FWIW, we lived near Falls Lake and I once was wading down a creek toward
the lake when I spotted two cotton mouths on a dead tree overhanging the
creek.
One "dropped" off a limb and began to swim toward me. Trust me, Jesus
wasn't the only one who walked on water. grin Those two became jelly
when
I returned with the 12 ga. and made them into "good" snakes. I should
have taken a photo, because I've been told again and again that they
couldn't be
cotton mouths, since Falls Lake is too far north. However, having spent a
summer living in a tent on an island in a Mississippi bayou, I KNOW cotton
mouths and can identify them easily.


According to _Reptiles of North Carolina_, it isn't so much too far north
(they are found in VA), but may be too far west. Wake is apparently the
westernmost edge of where they may be found, and that only rarely.

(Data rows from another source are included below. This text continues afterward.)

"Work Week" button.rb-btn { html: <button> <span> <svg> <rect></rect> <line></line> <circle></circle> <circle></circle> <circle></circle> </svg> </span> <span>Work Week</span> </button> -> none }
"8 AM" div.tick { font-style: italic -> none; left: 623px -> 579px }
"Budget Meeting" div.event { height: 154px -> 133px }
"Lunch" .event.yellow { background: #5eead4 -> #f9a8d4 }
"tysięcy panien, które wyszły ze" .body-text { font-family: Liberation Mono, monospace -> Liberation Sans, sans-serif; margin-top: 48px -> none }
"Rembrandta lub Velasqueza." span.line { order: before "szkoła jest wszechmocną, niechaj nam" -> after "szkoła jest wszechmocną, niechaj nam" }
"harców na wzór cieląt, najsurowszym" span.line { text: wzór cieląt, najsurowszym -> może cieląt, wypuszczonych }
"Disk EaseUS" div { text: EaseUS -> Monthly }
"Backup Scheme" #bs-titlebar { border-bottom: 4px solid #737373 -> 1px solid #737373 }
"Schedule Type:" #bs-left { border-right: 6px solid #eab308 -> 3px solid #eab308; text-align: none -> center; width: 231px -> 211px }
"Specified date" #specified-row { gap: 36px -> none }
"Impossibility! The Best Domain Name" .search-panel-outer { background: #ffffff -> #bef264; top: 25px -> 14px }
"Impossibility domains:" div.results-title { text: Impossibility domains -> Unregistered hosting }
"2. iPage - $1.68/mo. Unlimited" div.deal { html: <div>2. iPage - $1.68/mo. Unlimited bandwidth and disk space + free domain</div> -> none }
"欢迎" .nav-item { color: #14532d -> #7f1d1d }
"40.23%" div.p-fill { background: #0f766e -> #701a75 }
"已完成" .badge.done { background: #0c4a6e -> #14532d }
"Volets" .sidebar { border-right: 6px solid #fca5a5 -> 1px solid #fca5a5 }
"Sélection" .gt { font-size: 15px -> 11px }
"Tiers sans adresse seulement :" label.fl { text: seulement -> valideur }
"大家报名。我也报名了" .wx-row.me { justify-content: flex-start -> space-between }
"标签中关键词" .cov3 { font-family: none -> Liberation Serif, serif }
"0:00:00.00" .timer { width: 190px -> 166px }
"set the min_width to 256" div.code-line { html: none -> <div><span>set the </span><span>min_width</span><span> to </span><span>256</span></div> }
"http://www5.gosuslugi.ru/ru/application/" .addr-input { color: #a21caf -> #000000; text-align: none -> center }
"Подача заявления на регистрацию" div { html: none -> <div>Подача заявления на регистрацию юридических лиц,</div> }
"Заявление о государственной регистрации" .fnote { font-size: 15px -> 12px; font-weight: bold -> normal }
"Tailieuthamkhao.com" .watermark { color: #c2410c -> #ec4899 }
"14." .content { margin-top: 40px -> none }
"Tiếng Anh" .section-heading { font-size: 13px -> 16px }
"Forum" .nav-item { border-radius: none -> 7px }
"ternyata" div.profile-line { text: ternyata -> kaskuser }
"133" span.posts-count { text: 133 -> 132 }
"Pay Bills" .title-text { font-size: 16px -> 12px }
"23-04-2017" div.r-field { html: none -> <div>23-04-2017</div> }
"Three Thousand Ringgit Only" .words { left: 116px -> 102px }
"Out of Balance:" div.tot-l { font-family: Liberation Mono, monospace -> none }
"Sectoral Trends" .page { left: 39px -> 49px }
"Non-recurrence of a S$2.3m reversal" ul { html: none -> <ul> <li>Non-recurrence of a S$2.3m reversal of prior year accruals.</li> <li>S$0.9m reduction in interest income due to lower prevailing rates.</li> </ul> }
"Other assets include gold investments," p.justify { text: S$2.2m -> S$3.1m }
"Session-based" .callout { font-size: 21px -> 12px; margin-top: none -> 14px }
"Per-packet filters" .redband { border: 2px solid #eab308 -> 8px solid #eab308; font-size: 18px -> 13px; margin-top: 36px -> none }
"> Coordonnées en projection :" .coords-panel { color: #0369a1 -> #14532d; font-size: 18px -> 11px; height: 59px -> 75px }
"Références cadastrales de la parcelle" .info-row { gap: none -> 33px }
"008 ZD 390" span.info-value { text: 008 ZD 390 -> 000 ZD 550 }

The same source also says:

"Reports of cottonmouths in western and central NC ... almost always are
based on nonvenomous water snakes of the genus _Nerodia_, usually
_N.sipedon_."

Also, and this is particularly interesting in light of your description:

"Unlike several species of large water snakes that share their habitat (most
notably _Nerodia taxispilota_), cottonmouths seldom climb to appreciable
heights in branches above the water. Most are seen on the bank or on
stumps, log jams, low brush piles, and similar places near water level."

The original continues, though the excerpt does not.